Putting Your Home on the Market

The first step toward putting your home up for sale is to meet with your Real Estate Sales Representative at your home. What we call the "listing appointment".But beforehand, it’s important to understand “who’s who" and how brokers may co-operate to sell your home.

Listing Broker.An individual Real Estate broker whom the seller hires to represent the seller through a contract called a "listing agreement". The listing Sales Representative is associated with the listing broker. The listing broker is directly paid the listing commission and then splits the commission with the listing Sales Representative.

Selling Broker.This is the individual who produces a buyer for the property and divides the commission with a listing broker. Such a transaction is considered a "co-operative" sale because the house is listed by one broker and a buyer is provided by a second broker. If the listing broker also produces the buyer, then the listing broker receives both listing and selling sides of the commission.

A Little Homework

Before the listing appointment, both the home seller and the listing Sales Representative have some homework to do. While the home seller collects a list of documents requested by the Sales Representative, the listing Sales Representative studies recent area sales of homes comparable to the seller’s, and also comparable homes currently for sale.

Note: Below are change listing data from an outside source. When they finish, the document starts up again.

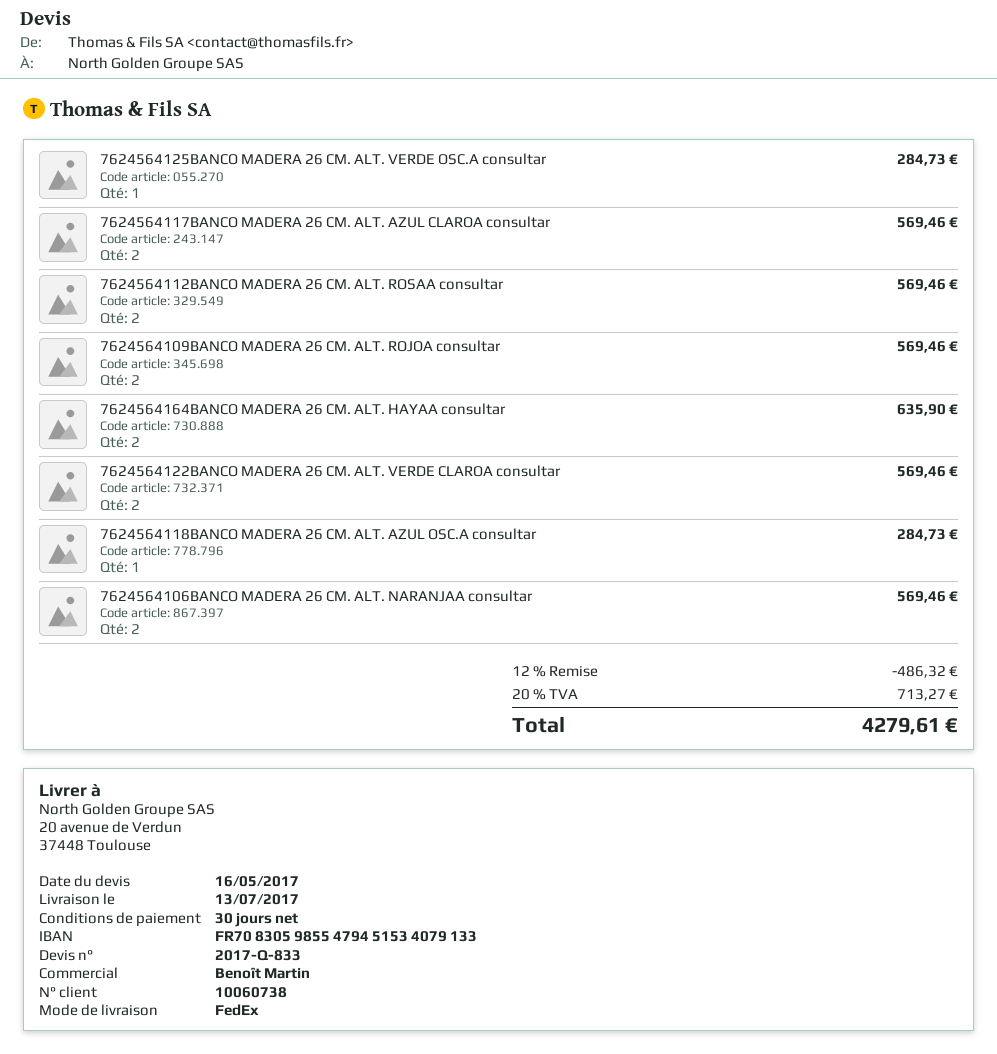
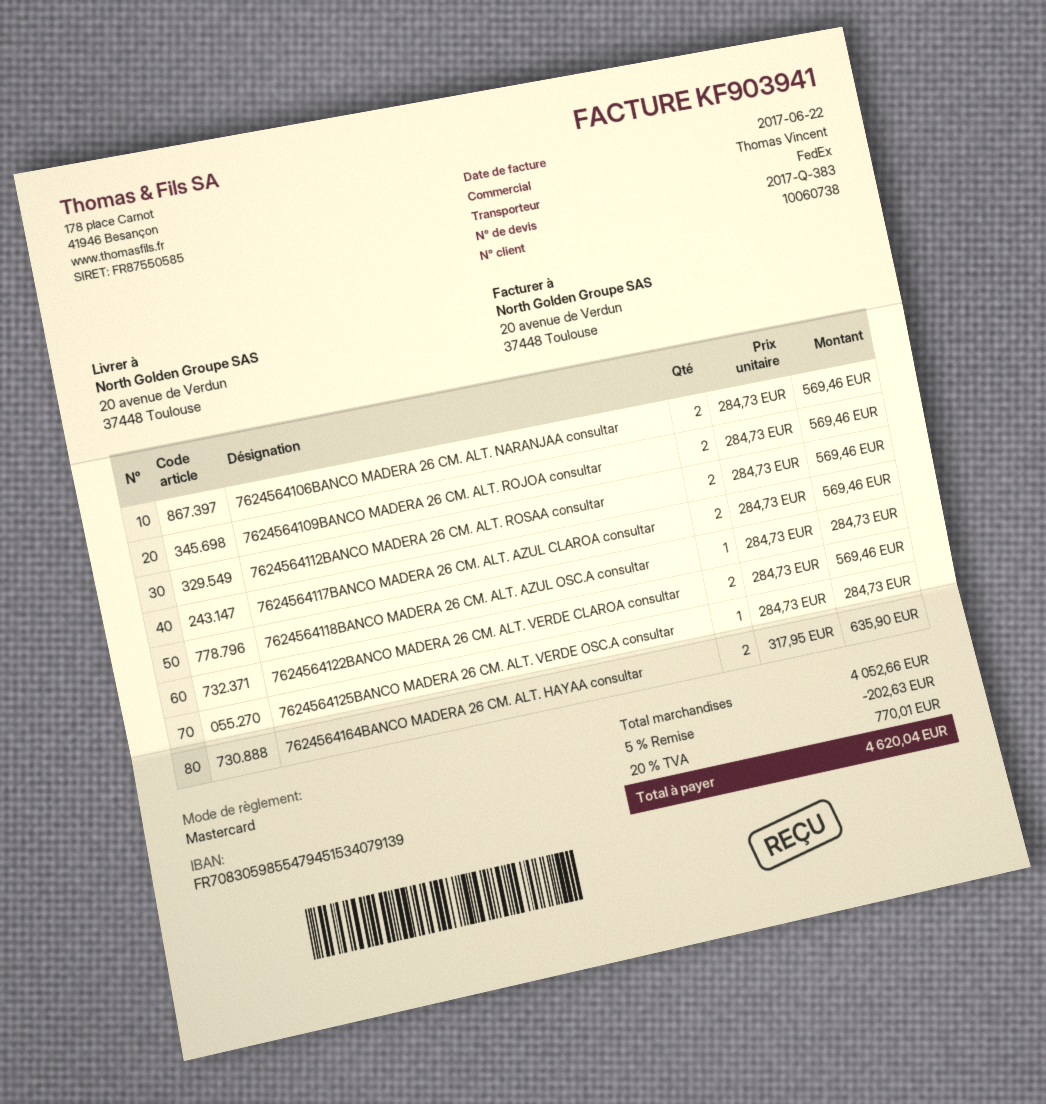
quote number: 2017-Q-833 -> 2017-Q-383
sales rep: Benoît Martin -> Thomas Vincent
bank account: FR7083059855479451534079133 -> FR7083059855479451534079139
discount: 12% = 486.32 -> 5% = 202.63
tax: 20% = 713.27 -> 20% = 770.01
total: 4279.61 -> 4620.04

There’s No Place Like Home

At the listing appointment, the listing Sales Representative will want to inspect the entire home and yard to become familiar with its special features and exact floor plan.

You have probably enjoyed living in your home and have been pleased with its many unique features. Your listing Sales Representative will want to tell prospective buyers about the special features of your home and community. Be ready to be specific about schools, churches, daycare, nearby metro, and other desirable community features, as well as home features not readily apparent.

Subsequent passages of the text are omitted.